**Required work**
All records are to be reproduced verbatim, with images omitted.

Dataset items
----

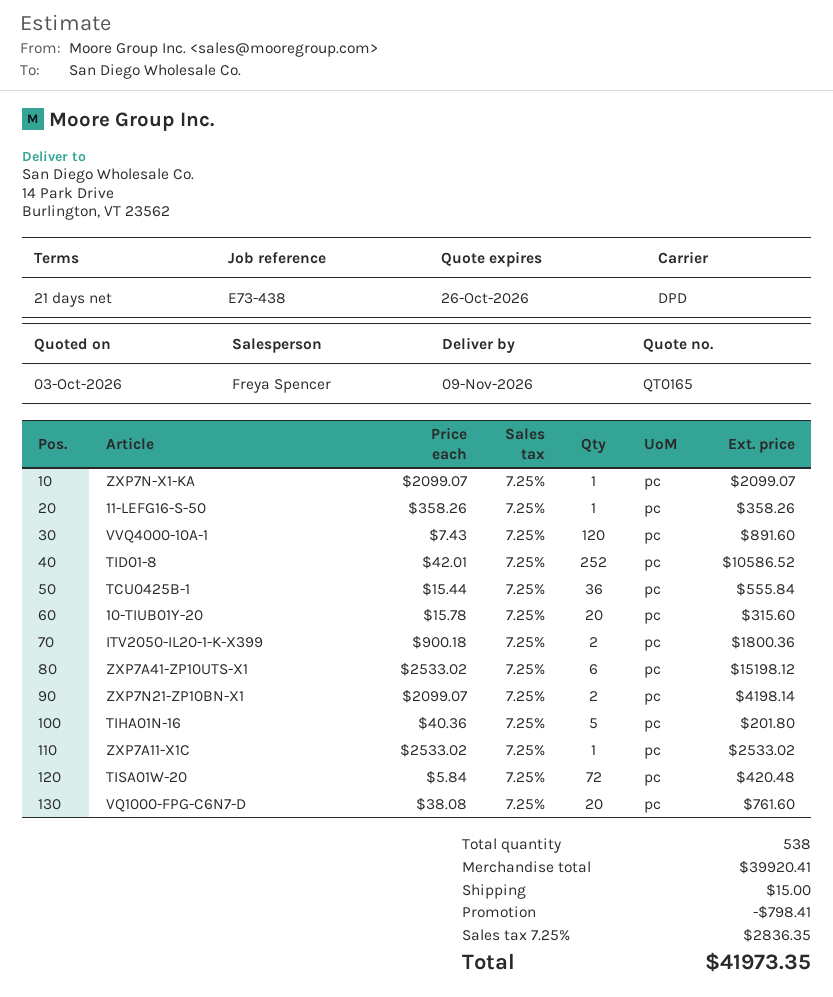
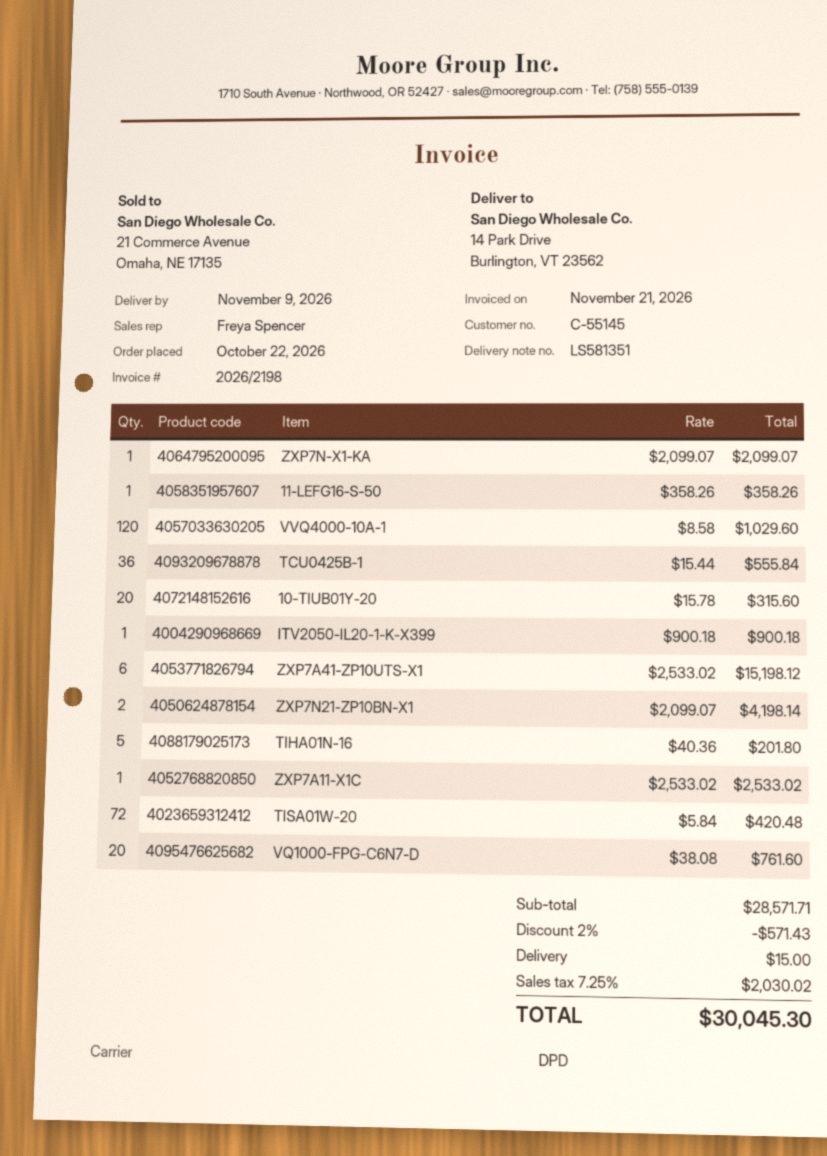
VVQ4000-10A-1: 120 x 7.43 = 891.60 -> 120 x 8.58 = 1029.60
TID01-8: 252 x 42.01 = 10586.52 -> none
ITV2050-IL20-1-K-X399: 2 x 900.18 = 1800.36 -> 1 x 900.18 = 900.18
subtotal: 39920.41 -> 28571.71
discount: 798.41 -> 571.43
tax: 7.25% = 2836.35 -> 7.25% = 2030.02
total: 41973.35 -> 30045.30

----

**Answer to this task**
VVQ4000-10A-1: 120 x 7.43 = 891.60 -> 120 x 8.58 = 1029.60
TID01-8: 252 x 42.01 = 10586.52 -> none
ITV2050-IL20-1-K-X399: 2 x 900.18 = 1800.36 -> 1 x 900.18 = 900.18
subtotal: 39920.41 -> 28571.71
discount: 798.41 -> 571.43
tax: 7.25% = 2836.35 -> 7.25% = 2030.02
total: 41973.35 -> 30045.30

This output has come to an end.